There are some tricks to this process. Negative numbers may require that you reverse the order of the add and subtract, or use 2^24. With some clever programming you may be able to avoid toggling the MXCSR to set rounding modes and come up with an algorithm that works for all four rounding modes. Depending on your specific application, you may be able to avoid some or all of these steps. In the simplest case, it is just an add and a subtract. Here is some sample code for floor and trunc.

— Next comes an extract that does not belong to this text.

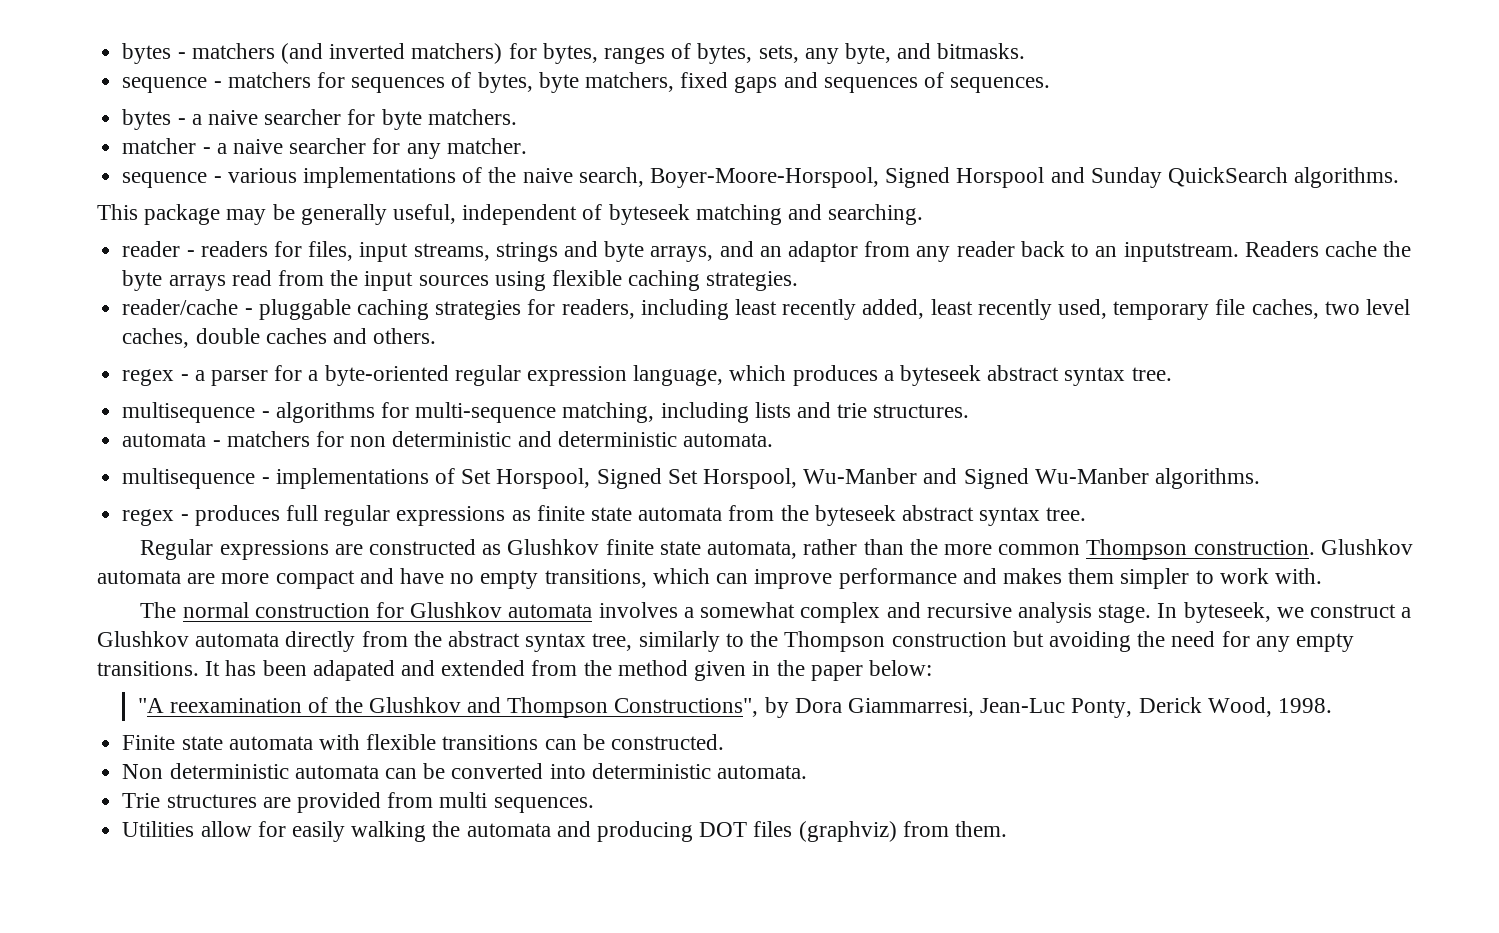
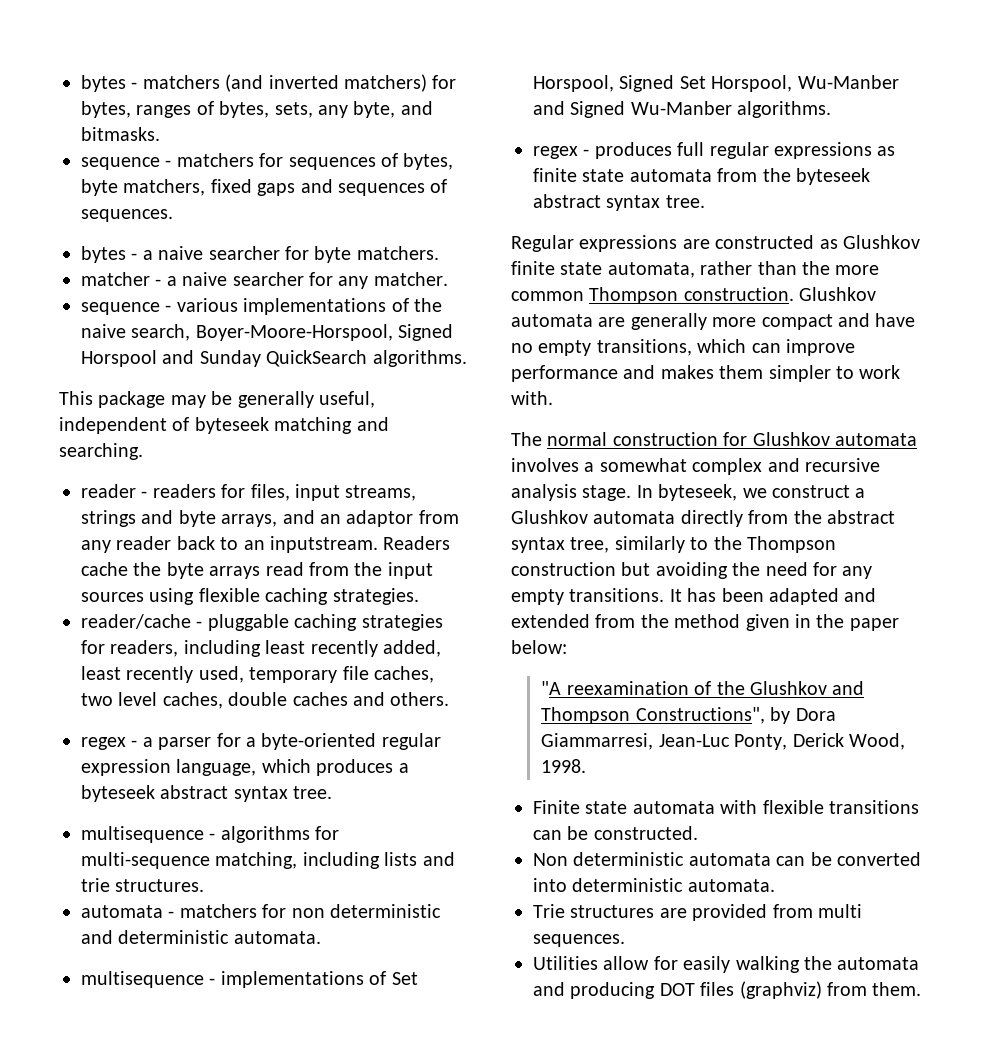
(216, 578) none -> [630,313,707,330] generally
[312,660,395,681] adapated -> [769,588,839,605] adapted

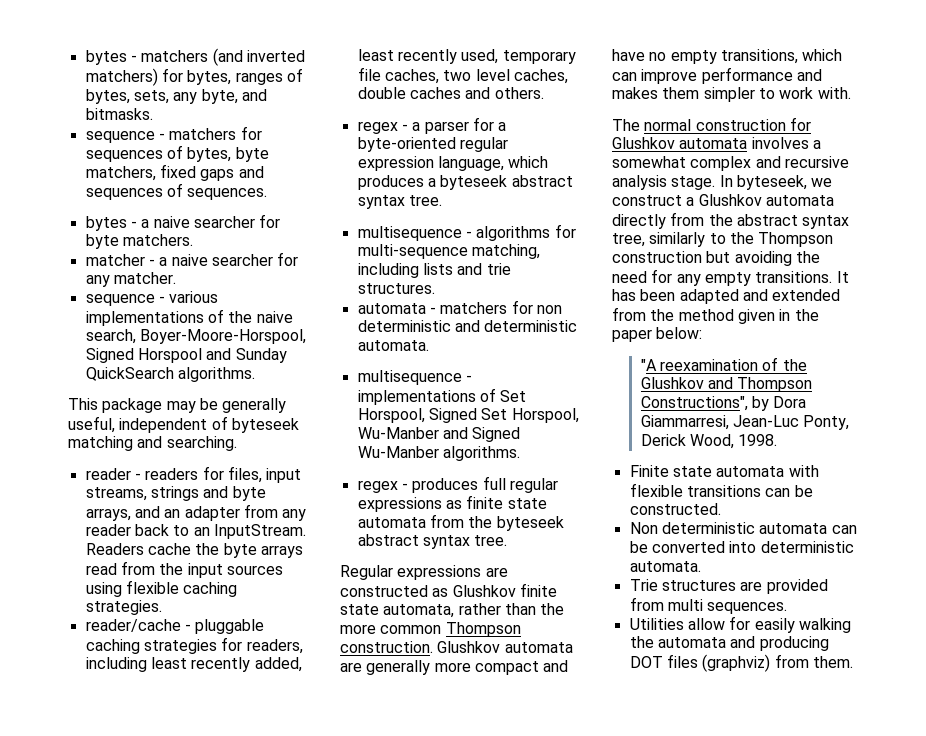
[346,510,414,527] adaptor -> [184,506,240,521] adapter
[270,536,378,553] inputstream. -> [213,524,306,539] InputStream.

static inline vFloat _mm_floor_ps( vFloat v ) __attribute__ ((always_inline));
static inline vFloat _mm_floor_ps( vFloat v )
{
    static const vFloat twoTo23 = (vFloat){ 0x1.0p23f, 0x1.0p23f, 0x1.0p23f, 0x1.0p23f };
    vFloat b = (vFloat) _mm_srli_epi32( _mm_slli_epi32( (vUInt32) v, 1 ), 1 ); //fabs(v)
    vFloat d = _mm_sub_ps( _mm_add_ps( _mm_add_ps( _mm_sub_ps( v, twoTo23 ), twoTo23 ), twoTo23 ), twoTo23 ); //the meat of floor
    vFloat largeMaskE = (vFloat) _mm_cmpgt_ps( b, twoTo23 ); //-1 if v >= 2**23
    vFloat g = (vFloat) _mm_cmplt_ps( v, d ); //check for possible off by one error
    vFloat h = _mm_cvtepi32_ps( (vUInt32) g ); //convert positive check result to -1.0, negative to 0.0
    vFloat t = _mm_add_ps( d, h ); //add in the error if there is one
    //Select between output result and input value based on v >= 2**23
    v = _mm_and_ps( v, largeMaskE );
    t = _mm_andnot_ps( largeMaskE, t );
    return _mm_or_ps( t, v );
}
static inline vFloat _mm_trunc_ps( vFloat v ) __attribute__ ((always_inline));
static inline vFloat _mm_trunc_ps( vFloat v )
{
    static const vFloat twoTo23 = (vFloat){ 0x1.0p23f, 0x1.0p23f, 0x1.0p23f, 0x1.0p23f };
    vFloat b = (vFloat) _mm_srli_epi32( _mm_slli_epi32( (vUInt32) v, 1 ), 1 ); //fabs(v)
    vFloat d = _mm_sub_ps( _mm_add_ps( b, twoTo23 ), twoTo23 ); //the meat of floor
    vFloat largeMaskE = (vFloat) _mm_cmpgt_ps( b, twoTo23 ); //-1 if v >= 2**23
    vFloat g = (vFloat) _mm_cmplt_ps( b, d ); //check for possible off by one error
    vFloat h = _mm_cvtepi32_ps( (vUInt32) g ); //convert positive check result to -1.0, negative to 0.0
    vFloat t = _mm_add_ps( d, h ); //add in the error if there is one
    //put the sign bit back
    vFloat sign = (vFloat) _mm_slli_epi31( _mm_srli128( (vUInt32) v, 31), 31 );
    t = _mm_or_ps( t, sign );
    //Select between output result and input value based on fabs(v) >= 2**23
    v = _mm_and_ps( v, largeMaskE );
    t = _mm_andnot_ps( largeMaskE, t );
    return _mm_or_ps( t, v );
}

Translating Integer Operations

Most integer operations on SSE are in the SSE2 segment of the vector extensions. Packed vector integer arithmetic first debuted on the Intel platform in MMX. The same operations were later redeployed on the XMM register file in SSE2. All vector integer instructions generally start with the letter P (for packed). Most integer instructions come in two flavors with the same name, one for MMX and one for XMM. For a complete list, please see the Intel Architecture Software Developer's Manual, Volumes 2. (Link available at the top of this page.) Because the two share the same name and use of MMX can damage x87 floating point state, it may be advisable in certain circumstances to employ GCC compiler flags such as -mno-mmx, to avoid inadvertently using MMX.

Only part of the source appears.